INFORMATION SUPPLIED:
++++
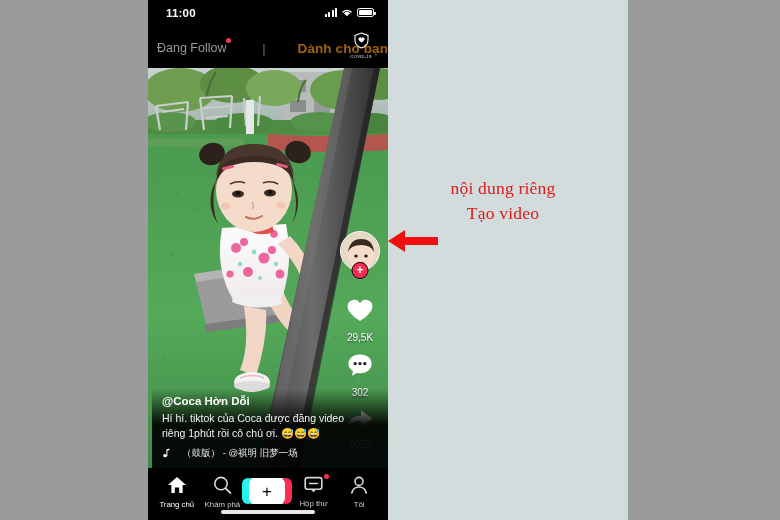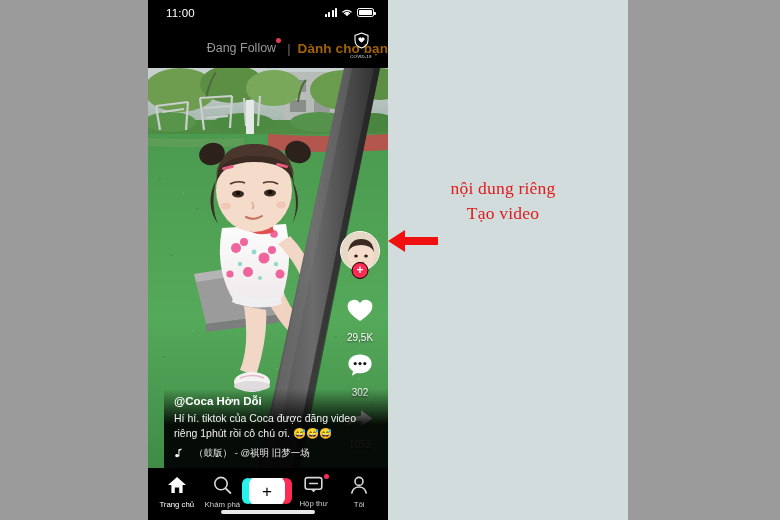"11:00" .status .time { font-weight: normal -> bold }
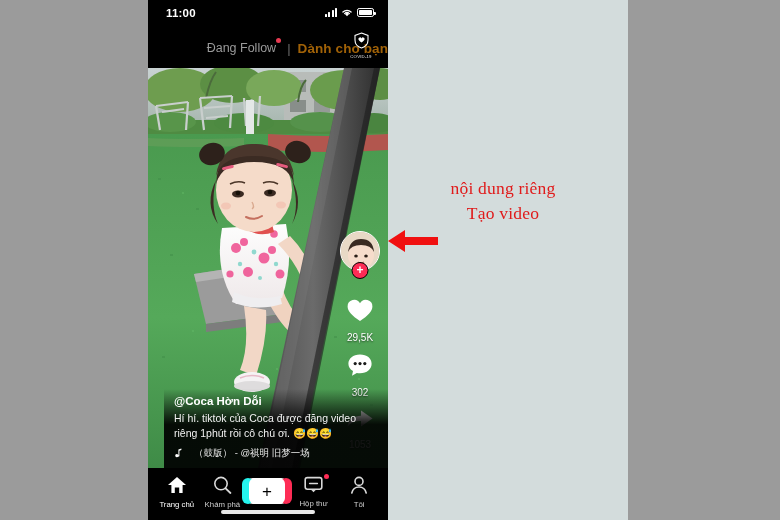"Đang Follow" .topnav { justify-content: flex-end -> space-between }
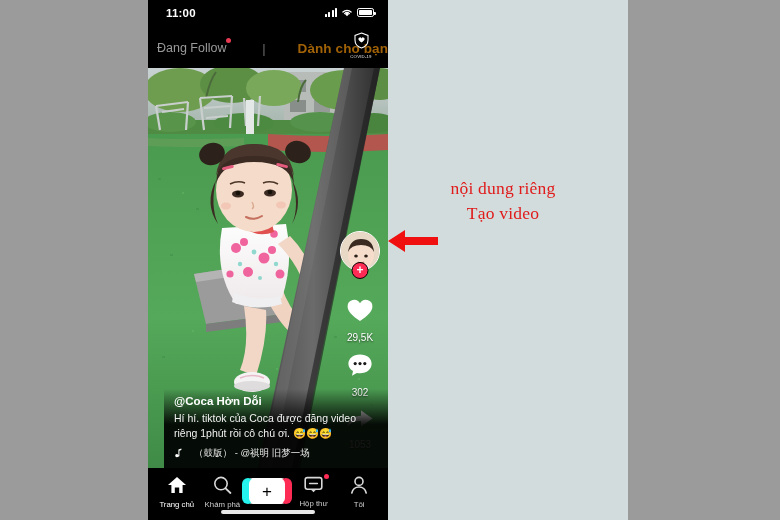"@Coca Hờn Dỗi" .caption { left: 16px -> 4px }
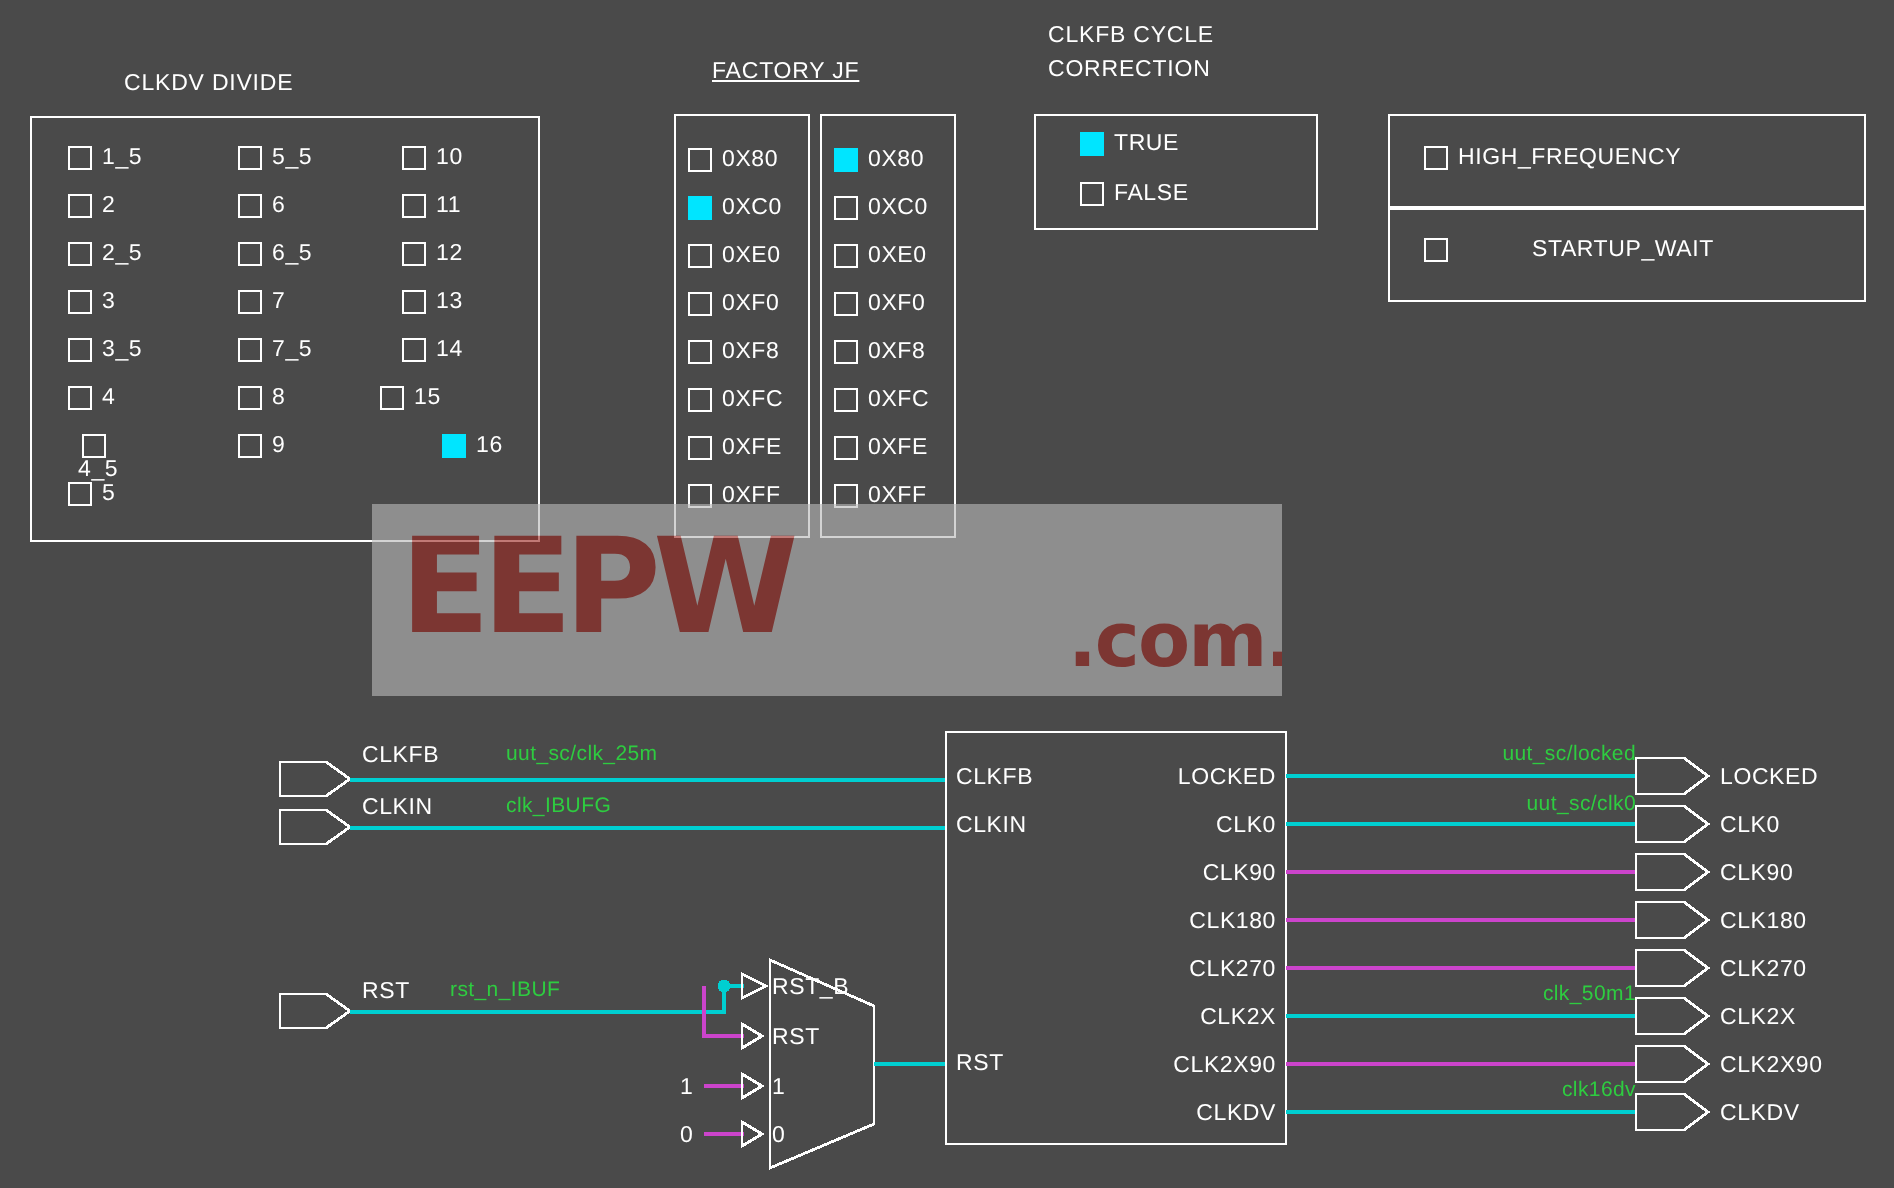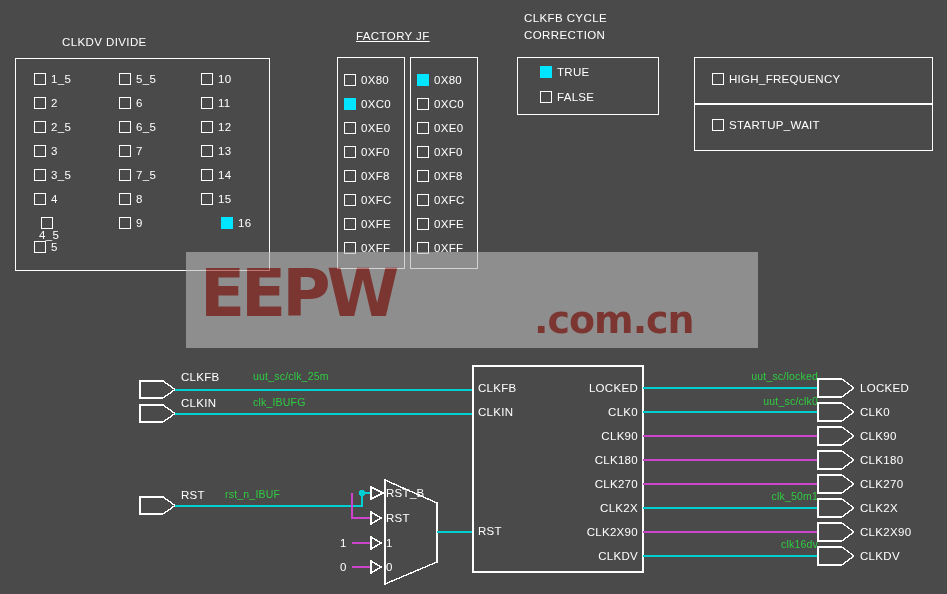"STARTUP_WAIT" div.chk-row { gap: none -> 37px }
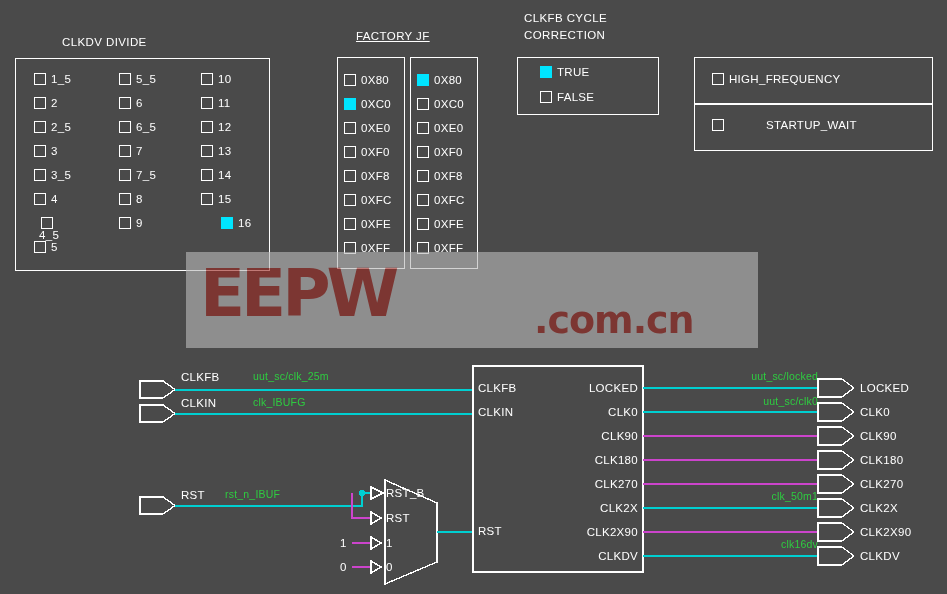"15" div.chk-row { left: 201px -> 190px }
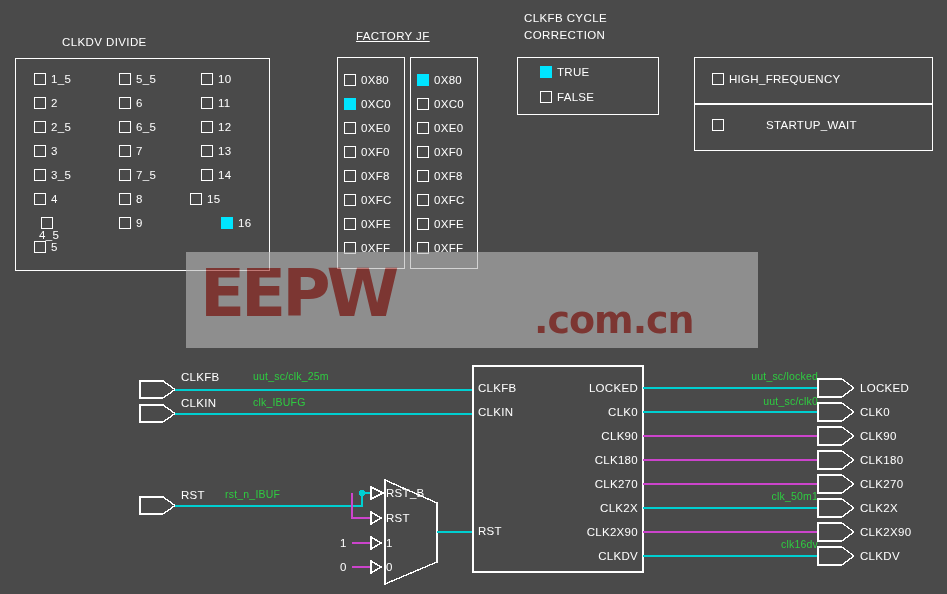"EEPW" #watermark { width: 572px -> 455px }
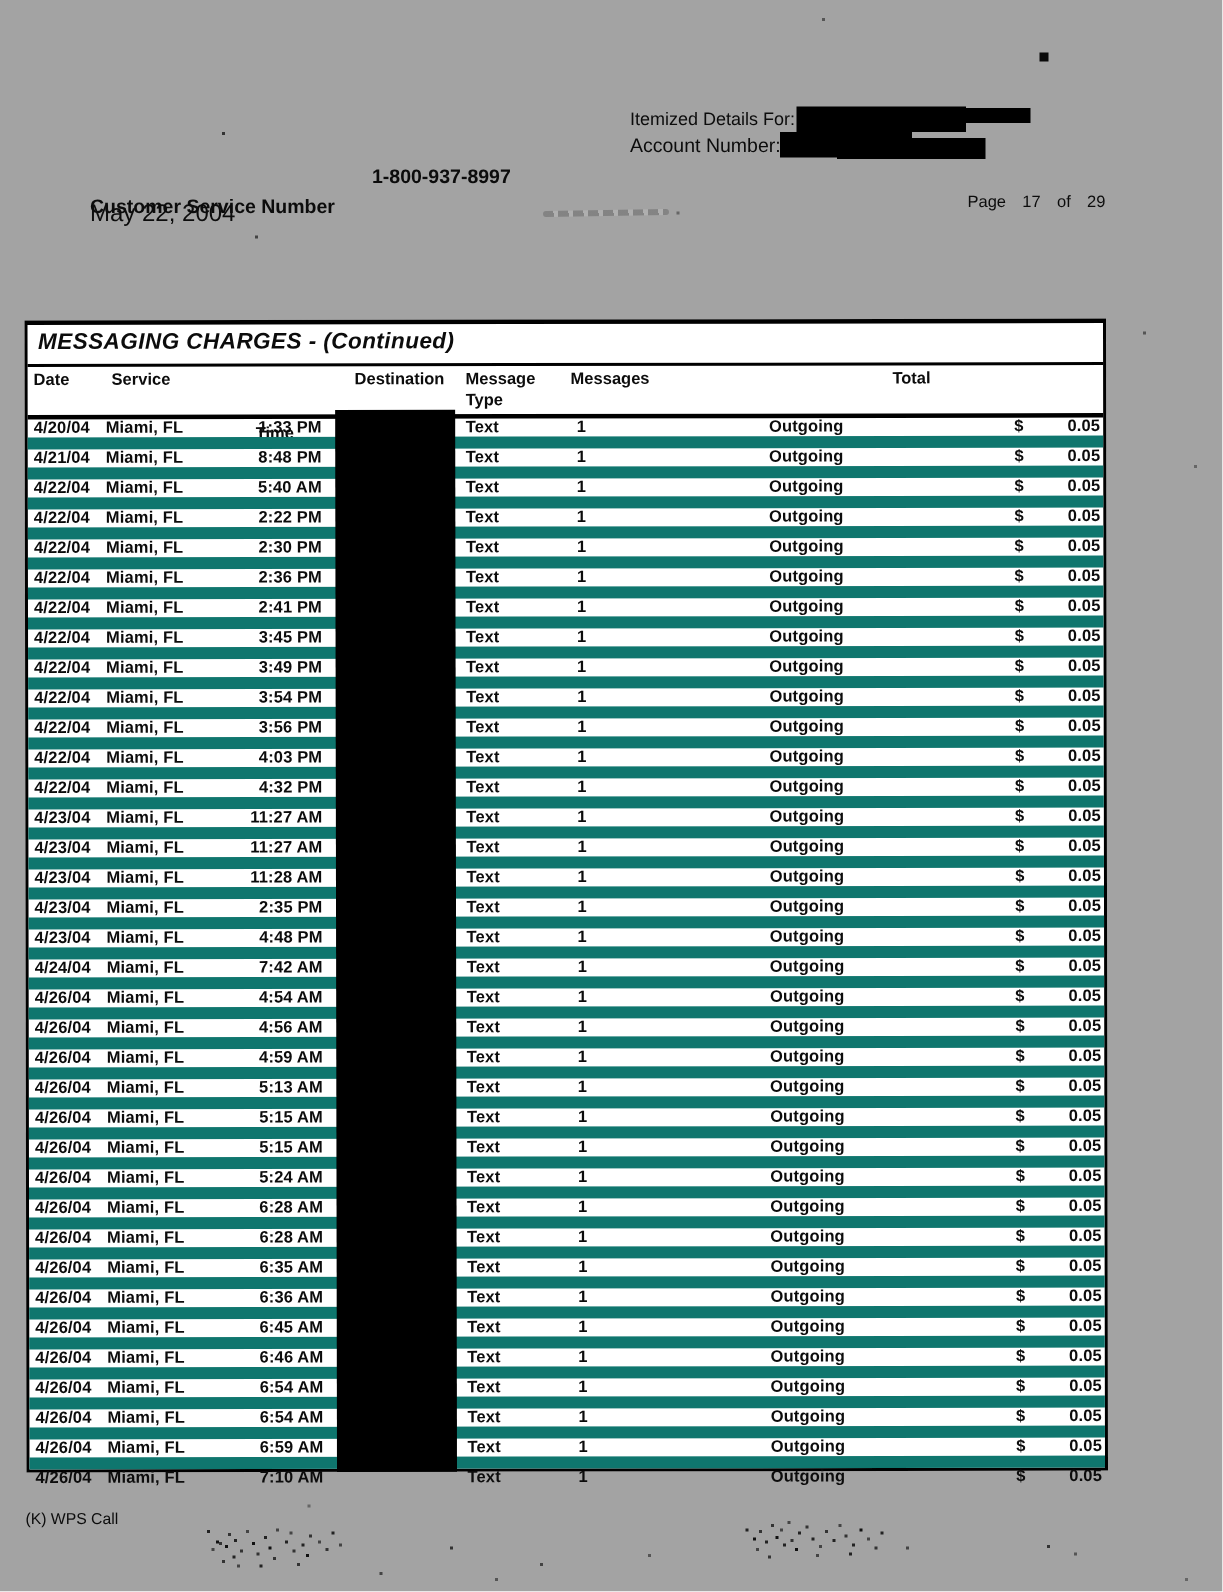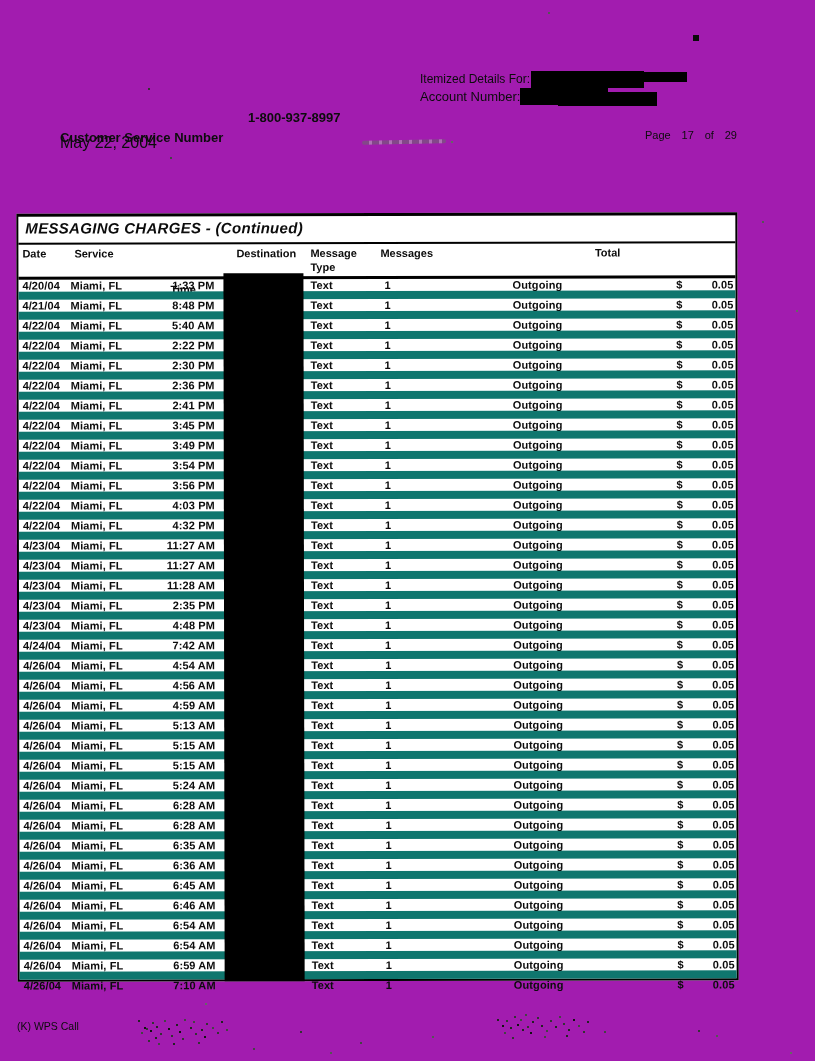"Itemized Details For:" .page { background: #a21caf -> #a3a3a3 }
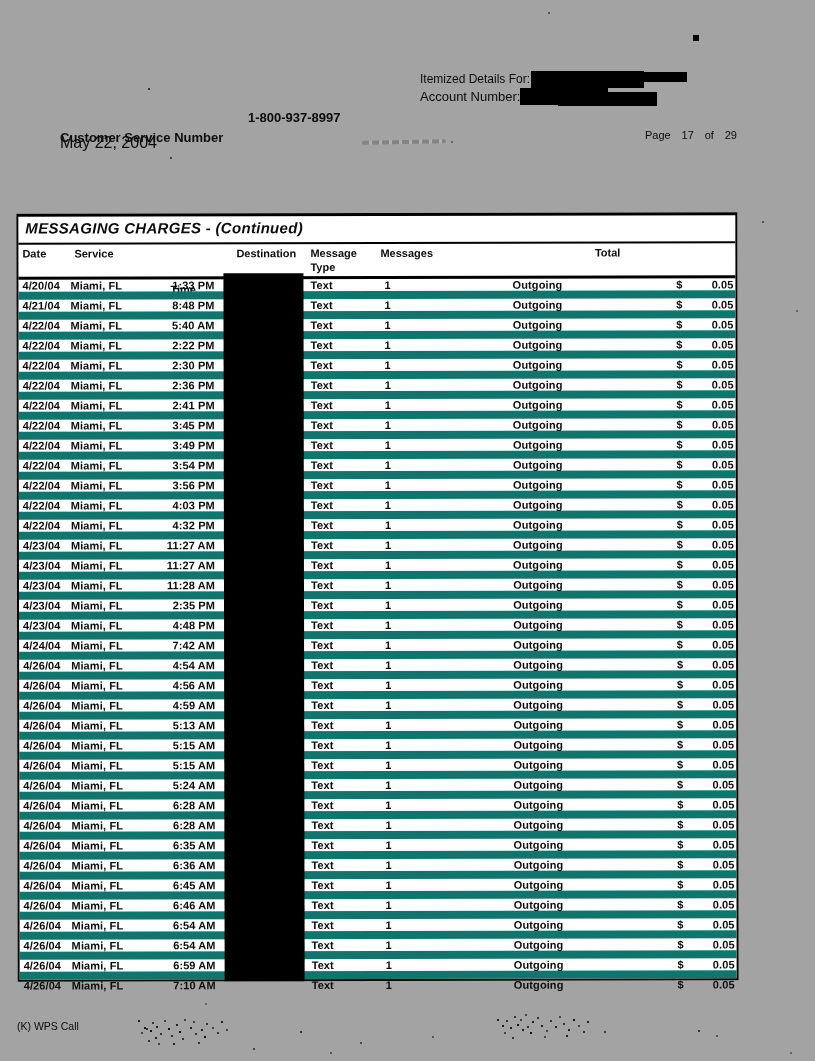"(K) WPS Call" .wps { margin-top: 13px -> none }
++++
REQUIRED WORK: Only the lines from the one holding "left: 16px ->" through the last line of the records should be output, please, exactly and without any pictures.

RESULT:
"@Coca Hờn Dỗi" .caption { left: 16px -> 4px }
"STARTUP_WAIT" div.chk-row { gap: none -> 37px }
"15" div.chk-row { left: 201px -> 190px }
"EEPW" #watermark { width: 572px -> 455px }
"Itemized Details For:" .page { background: #a21caf -> #a3a3a3 }
"(K) WPS Call" .wps { margin-top: 13px -> none }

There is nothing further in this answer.